Reliability & validity
The reliability of the findings is based on the consensus of over 50 experts, suggesting a degree of shared understanding. Validity is supported by the context of real-world scientific missions and the assessment of current and future computing trends.
Think critically
How might the 'human element' in scientific discovery be affected by increased automation of workflows, and what are the ethical considerations?
Design Principles
"Systematic automation of complex processes is a key enabler of efficiency and success in data-intensive and computationally demanding fields."
This research highlights the critical role of computational automation in modern scientific endeavors. For design practitioners, understanding how complex processes can be streamlined through systematic automation can inform the development of more efficient tools and methodologies, whether in product development, research, or complex system design.
What This Means for Your Design
Making scientific research tasks automatic and computer-controlled is super important for getting things done, especially with really powerful computers. But, there are still problems that stop this from being used everywhere.
How to use in your project
- 1.Reference this study when discussing the need for efficient processes or the impact of technology on design workflows.
- 2.Use the findings to justify the development of automated features in your design solution.
Add to My Project
Quick Cite
Paragraph starter
The successful execution of complex scientific missions is increasingly reliant on the automation of computational workflows, as highlighted by research indicating that such automation is critical for efficiency and success, particularly in the context of evolving extreme-scale computing systems. This underscores the importance of designing for automation to streamline processes and enhance productivity in demanding research environments.
Source
The International Journal of High Performance Computing Applications
The future of scientific workflows
journal · 2017
View sourceQuestions About This Research
- What does the research say about automated scientific workflows enhance research efficiency?

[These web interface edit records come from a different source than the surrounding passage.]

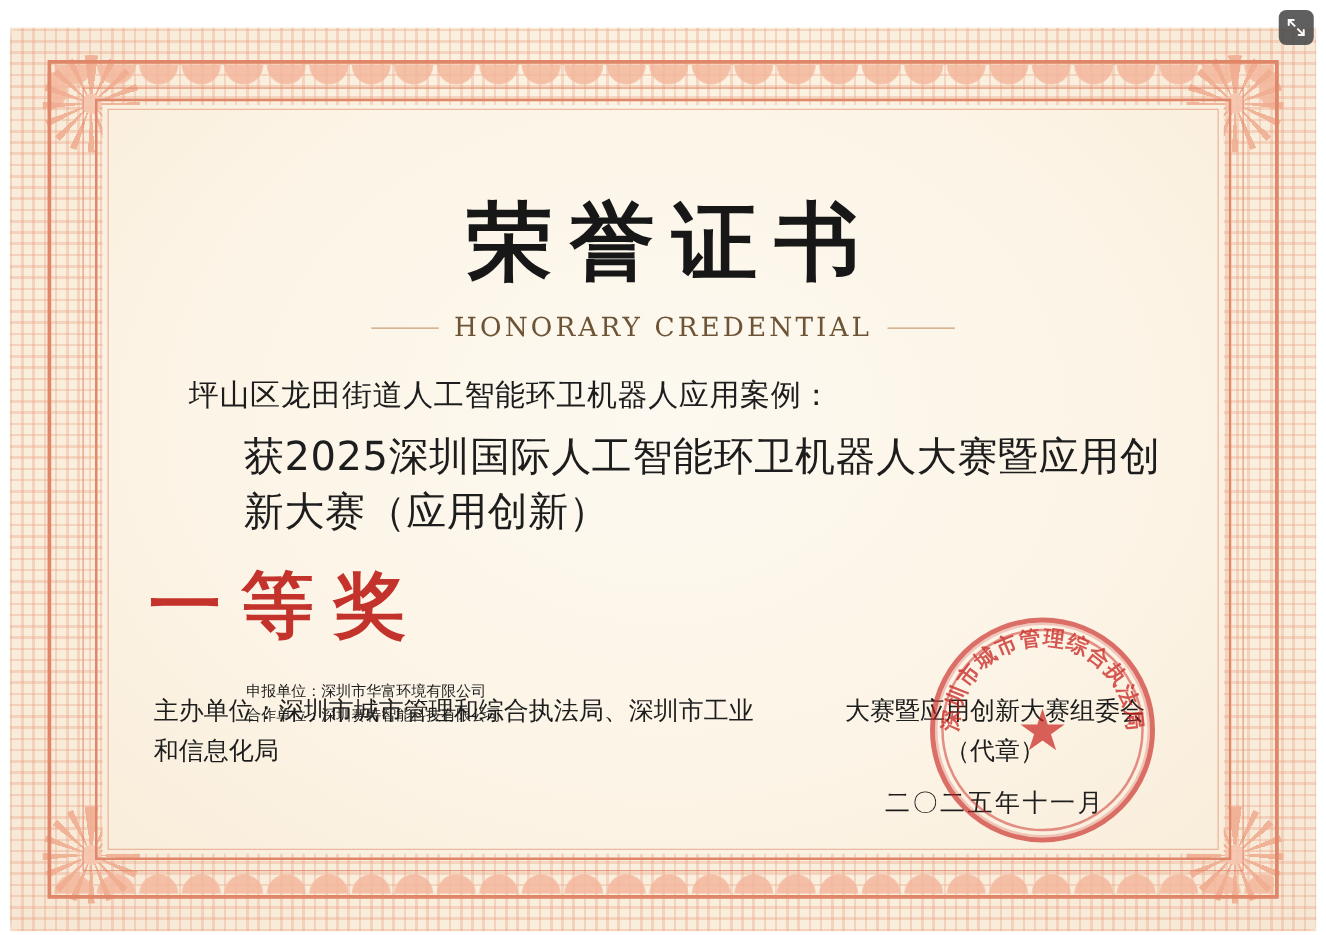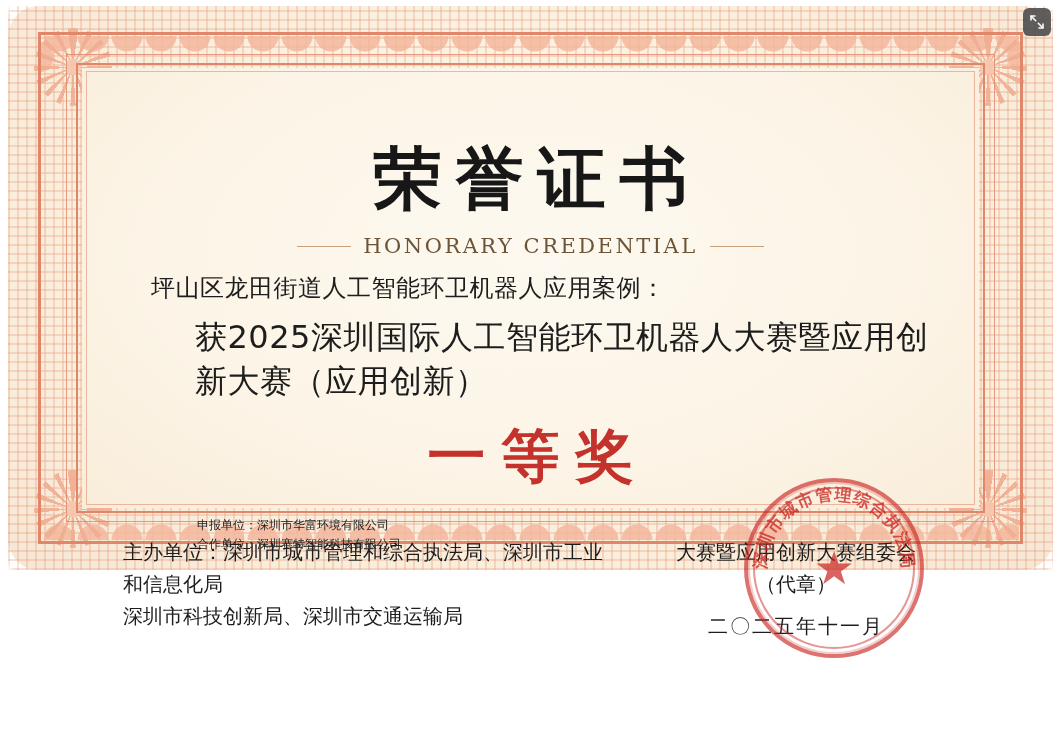--- a/index.html
+++ b/index.html
@@ -37,27 +37,26 @@
     justify-content: center;
     z-index: 40;
     cursor: pointer;
   }
   #expand-btn svg { display: block; }
 
   
   #certificate {
     position: absolute;
     left: 8px;
-    top: 6px;
+    top: 22px;
     width: 1045px;
-    height: 564px;
+    height: 723px;
     background:
       radial-gradient(ellipse at 50% 45%, #fdf7ea 0%, #fbf1e0 55%, #f6e7d4 100%);
     box-sizing: border-box;
-    border-radius: 31px;
   }
 
   
   .band-outer {
     position: absolute;
     left: 0; top: 0; right: 0; bottom: 0;
     background:
       repeating-linear-gradient(90deg,
         rgba(232,150,120,0.30) 0px,
         rgba(232,150,120,0.30) 2px,
@@ -177,38 +176,37 @@
   }
   .title-en {
     font-family: "DejaVu Serif", "Liberation Serif", serif;
     font-size: 21px;
     letter-spacing: 2.5px;
     color: #6d5436;
     white-space: nowrap;
   }
 
   .body-lines {
-    margin-top: 14px;
+    margin-top: 26px;
     font-family: "DejaVu Sans", sans-serif;
     color: #1d1d1d;
   }
   .line-1 {
     font-size: 24px;
     padding-left: 48px;
     letter-spacing: .5px;
   }
   .line-2 {
     font-size: 32px;
     padding-left: 92px;
     margin-top: 12px;
     letter-spacing: .5px;
   }
 
   .award {
-    text-align: center;
     margin-top: 14px;
     font-family: "DejaVu Serif", "Liberation Serif", serif;
     font-weight: 700;
     font-size: 58px;
     letter-spacing: 16px;
     text-indent: 16px;
     color: #c3322b;
   }
 
   .units {
@@ -327,21 +325,20 @@
 
       <div class="units">
         <div>申报单位：深圳市华富环境有限公司</div>
         <div>合作单位：深圳赛特智能科技有限公司</div>
       </div>
 
       <div class="footer">
 
         <div class="organizers">
           <div>主办单位：深圳市城市管理和综合执法局、深圳市工业和信息化局</div>
-          <div>深圳市科技创新局、深圳市交通运输局</div>
         </div>
 
         <div class="issuer">
           <div class="seal">
             <svg width="172" height="172" viewBox="0 0 172 172">
               <defs>
                 <path id="sealArc" d="M 18,86 A 68,68 0 1 1 154,86" fill="none"></path>
               </defs>
               <circle cx="86" cy="86" r="80" fill="none" stroke="rgba(200,34,30,.55)" stroke-width="2"></circle>
               <text>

- Designers and engineers should prioritize the development of flexible and scalable automation tools that can adapt to evolving computational landscapes and complex scientific processes. Evidence: The International Journal of High Performance Computing Applications (2017).
- Why does "Automated Scientific Workflows Enhance Research Efficiency" matter for design?

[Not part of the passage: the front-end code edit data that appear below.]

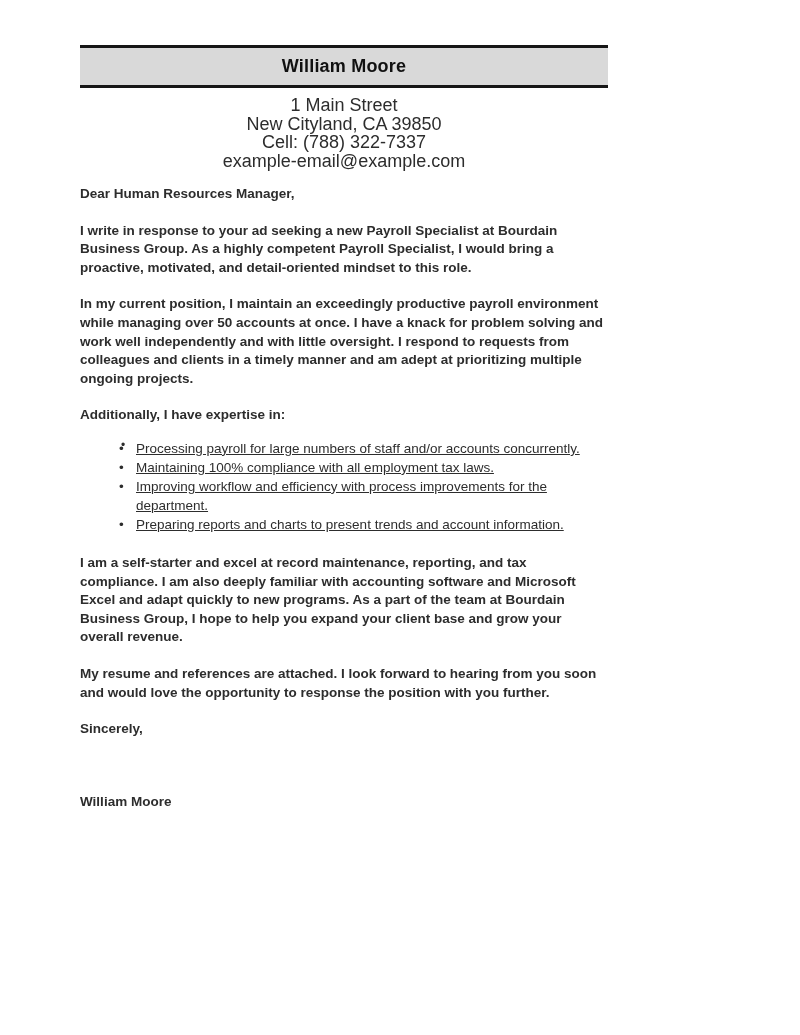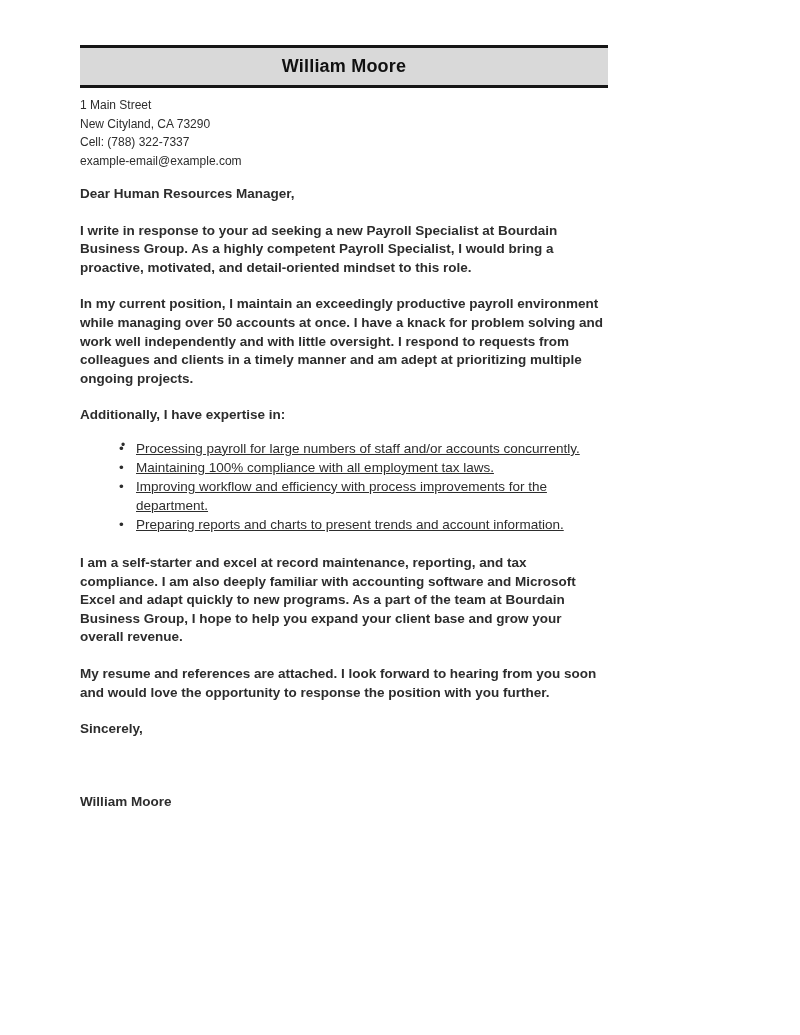--- a/index.html
+++ b/index.html
@@ -31,22 +31,22 @@
   .banner h1 {
     margin: 0;
     font-size: 18px;
     line-height: 22px;
     font-weight: bold;
     color: #111111;
     letter-spacing: 0.2px;
   }
   .contact {
     margin-top: 8px;
-    text-align: left;
-    font-size: 12px;
+    text-align: center;
+    font-size: 18px;
     line-height: 18.5px;
   }
   .letter-body {
     font-size: 13.5px;
     line-height: 18.6px;
   }
   .letter-body p {
     margin: 18px 0 0 0;
     font-weight: bold;
   }
@@ -95,21 +95,21 @@
 <body>
 
 <div class="page">
 
   <div class="banner">
     <h1>William Moore</h1>
   </div>
 
   <div class="contact">
     <div>1 Main Street</div>
-    <div>New Cityland, CA 73290</div>
+    <div>New Cityland, CA 39850</div>
     <div>Cell: (788) 322-7337</div>
     <div>example-email@example.com</div>
   </div>
 
   <div class="letter-body">
     <p class="salutation">Dear Human Resources Manager,</p>
 
     <p>I write in response to your ad seeking a new Payroll Specialist at Bourdain Business Group. As a highly competent Payroll Specialist, I would bring a proactive, motivated, and detail-oriented mindset to this role.</p>
 
     <p>In my current position, I maintain an exceedingly productive payroll environment while managing over 50 accounts at once. I have a knack for problem solving and work well independently and with little oversight. I respond to requests from colleagues and clients in a timely manner and am adept at prioritizing multiple ongoing projects.</p>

- This research highlights the critical role of computational automation in modern scientific endeavors. For design practitioners, understanding how complex processes can be streamlined through systematic automation can inform the development of more efficient tools and methodologies, whether in product development, research, or complex system design.
- How can designers apply this research?
- Designers and engineers should prioritize the development of flexible and scalable automation tools that can adapt to evolving computational landscapes and complex scientific processes.
- What were the main findings?
- Success of scientific missions often depends on the computer automation of workflows.. Emerging extreme-scale computing systems pose new challenges and requirements for workflow management.. Significant challenges remain in making large-scale scientific workflows a mainstream tool.
- What research method was used?
- Expert Workshop and Opinion Synthesis with Over 50 leading researchers.
- How strong is the evidence?
- Evidence strength is rated Strong effect, based on a 2017 journal from The International Journal of High Performance Computing Applications.
- What should I do differently in my next project?
- When designing systems or processes that involve multiple sequential or parallel tasks, consider how automation can be integrated to improve efficiency, reduce errors, and manage complexity.
- What are the limitations?
- The findings are based on the opinions of a specific group of experts and may not represent all perspectives within the scientific community. The focus is on computational workflows, potentially overlooking other aspects of scientific practice.